**WHAT YOU NEED TO DO:**
Exactly the lines from the line that has "width: 608px;" through the final line below are to be retyped, and the pictures are not.

Before-and-after page screenshots:

____________________

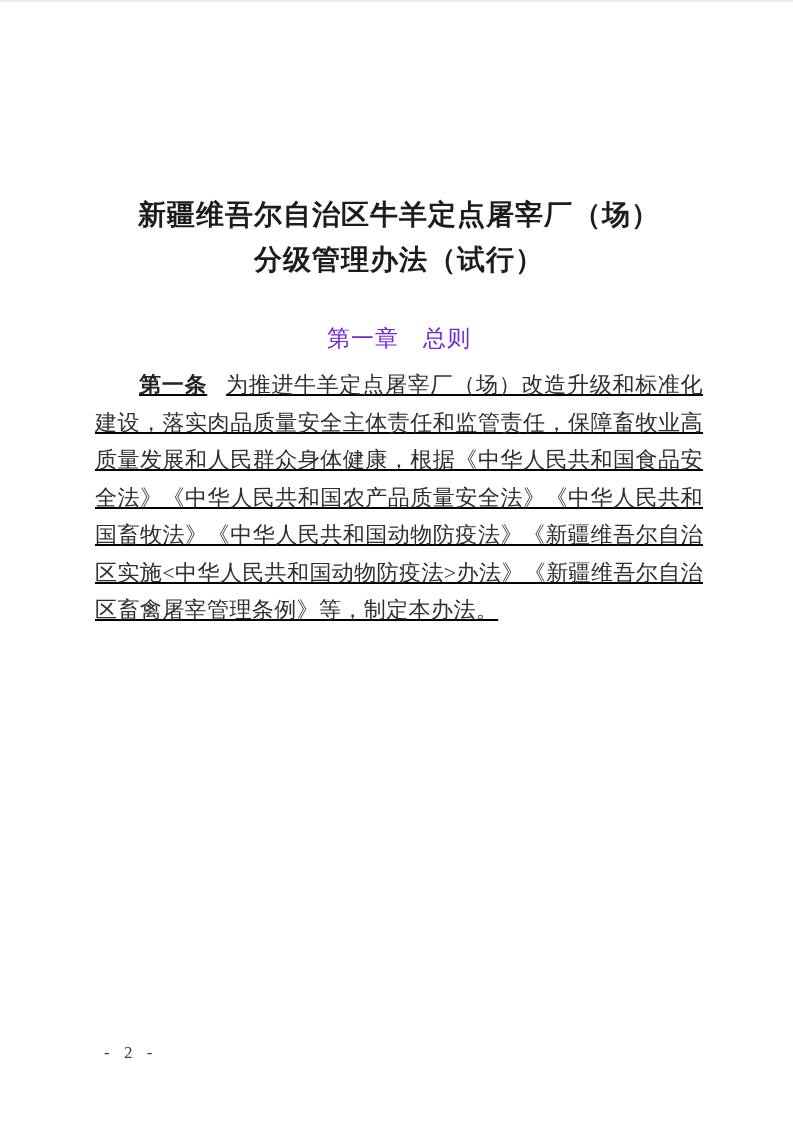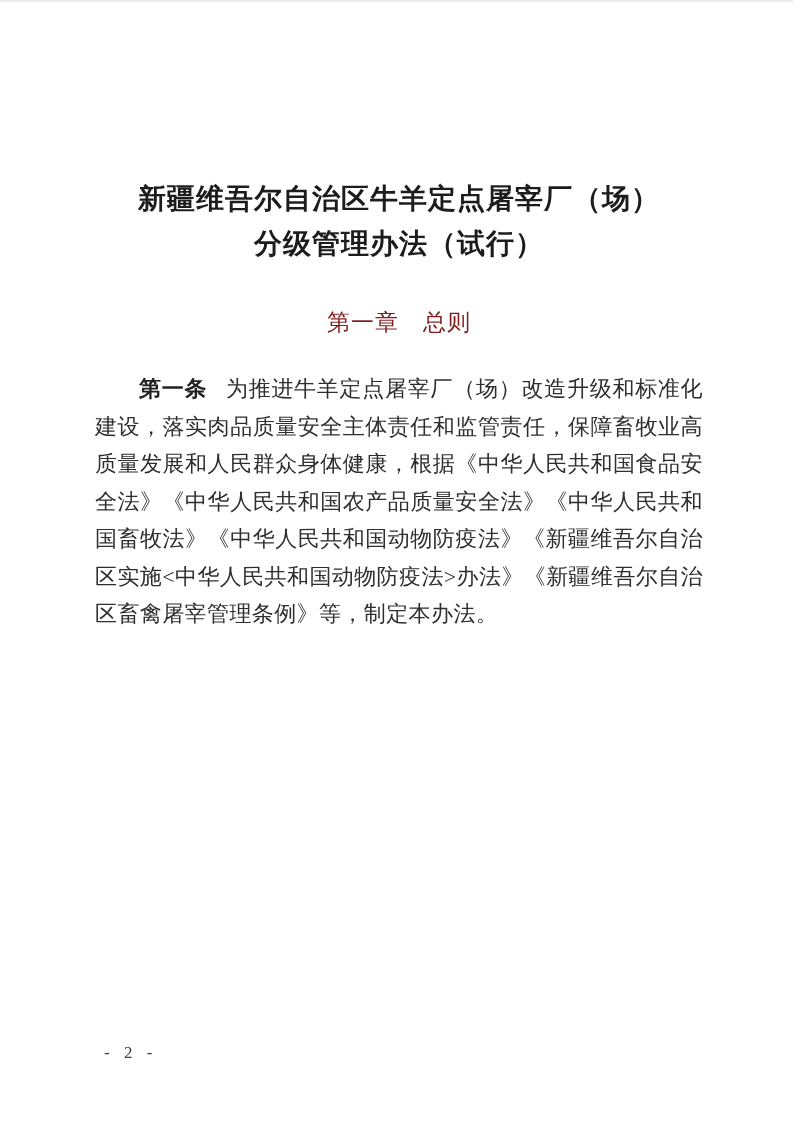--- a/index.html
+++ b/index.html
@@ -30,7 +30,7 @@
     width: 608px;
   }
   .doc-title {
-    margin: 0;
+    margin: 16px;
     text-align: center;
     font-size: 28px;
     font-weight: 700;

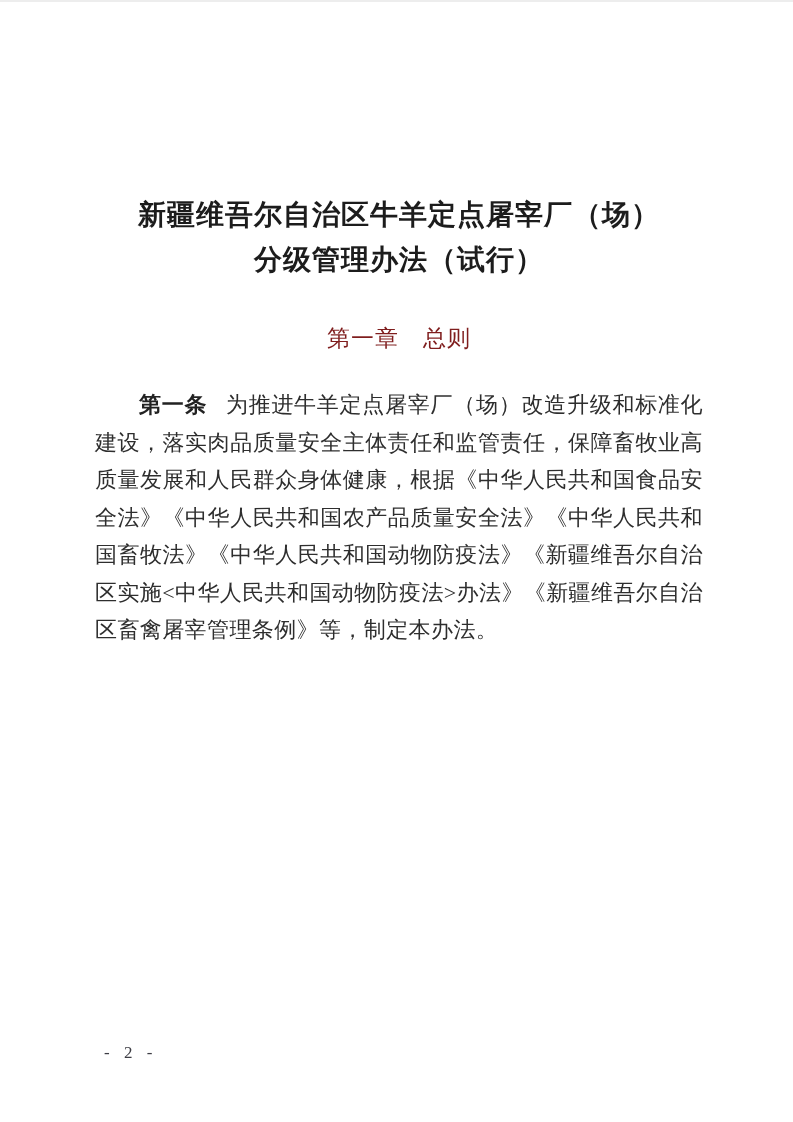--- a/index.html
+++ b/index.html
@@ -45,7 +45,7 @@
     font-weight: 500;
     font-size: 23px;
     line-height: 30px;
-    color: #7f1d1d;
+    color: #6d28d9;
     letter-spacing: 1px;
   }
   .body-block {

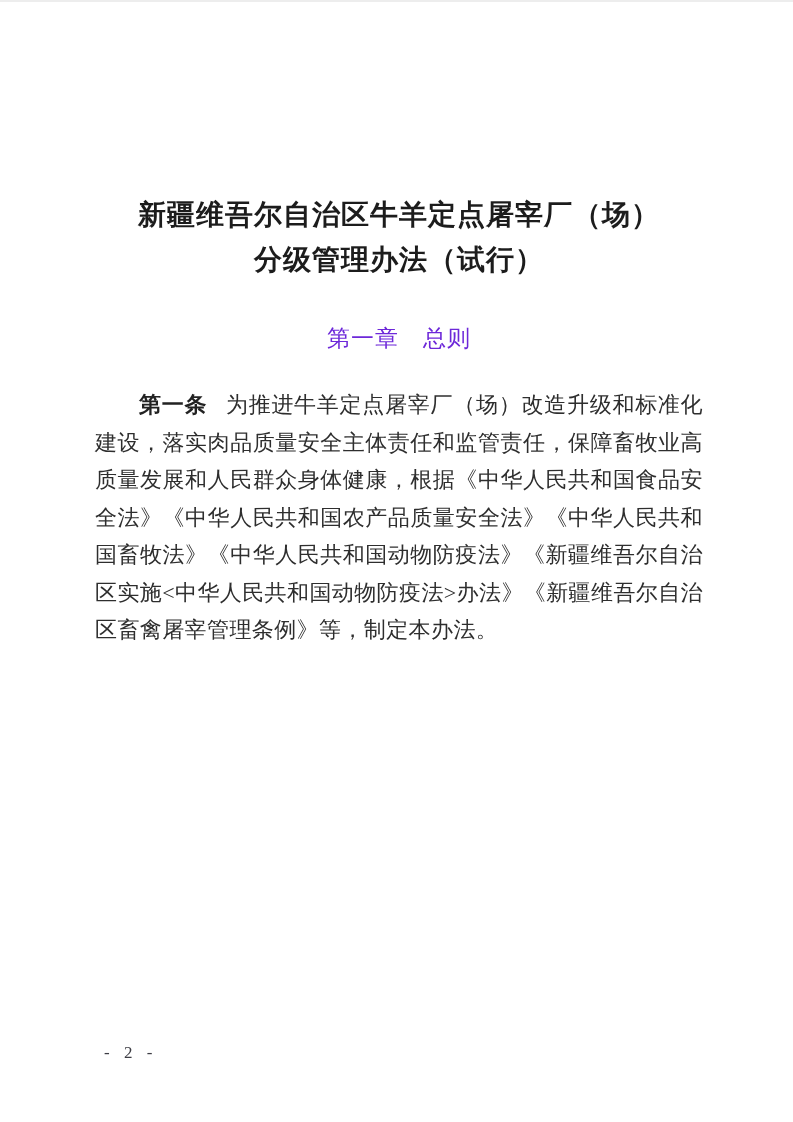--- a/index.html
+++ b/index.html
@@ -49,7 +49,8 @@
     letter-spacing: 1px;
   }
   .body-block {
-    margin-top: 33px;
+    margin-top: 13px;
+    text-decoration: underline;
   }
   p.article {
     margin: 0;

____________________

**EXERCISE RESPONSE:**
     width: 608px;
   }
   .doc-title {
-    margin: 0;
+    margin: 16px;
     text-align: center;
     font-size: 28px;
     font-weight: 700;

--- a/index.html
+++ b/index.html
@@ -45,7 +45,7 @@
     font-weight: 500;
     font-size: 23px;
     line-height: 30px;
-    color: #7f1d1d;
+    color: #6d28d9;
     letter-spacing: 1px;
   }
   .body-block {

--- a/index.html
+++ b/index.html
@@ -49,7 +49,8 @@
     letter-spacing: 1px;
   }
   .body-block {
-    margin-top: 33px;
+    margin-top: 13px;
+    text-decoration: underline;
   }
   p.article {
     margin: 0;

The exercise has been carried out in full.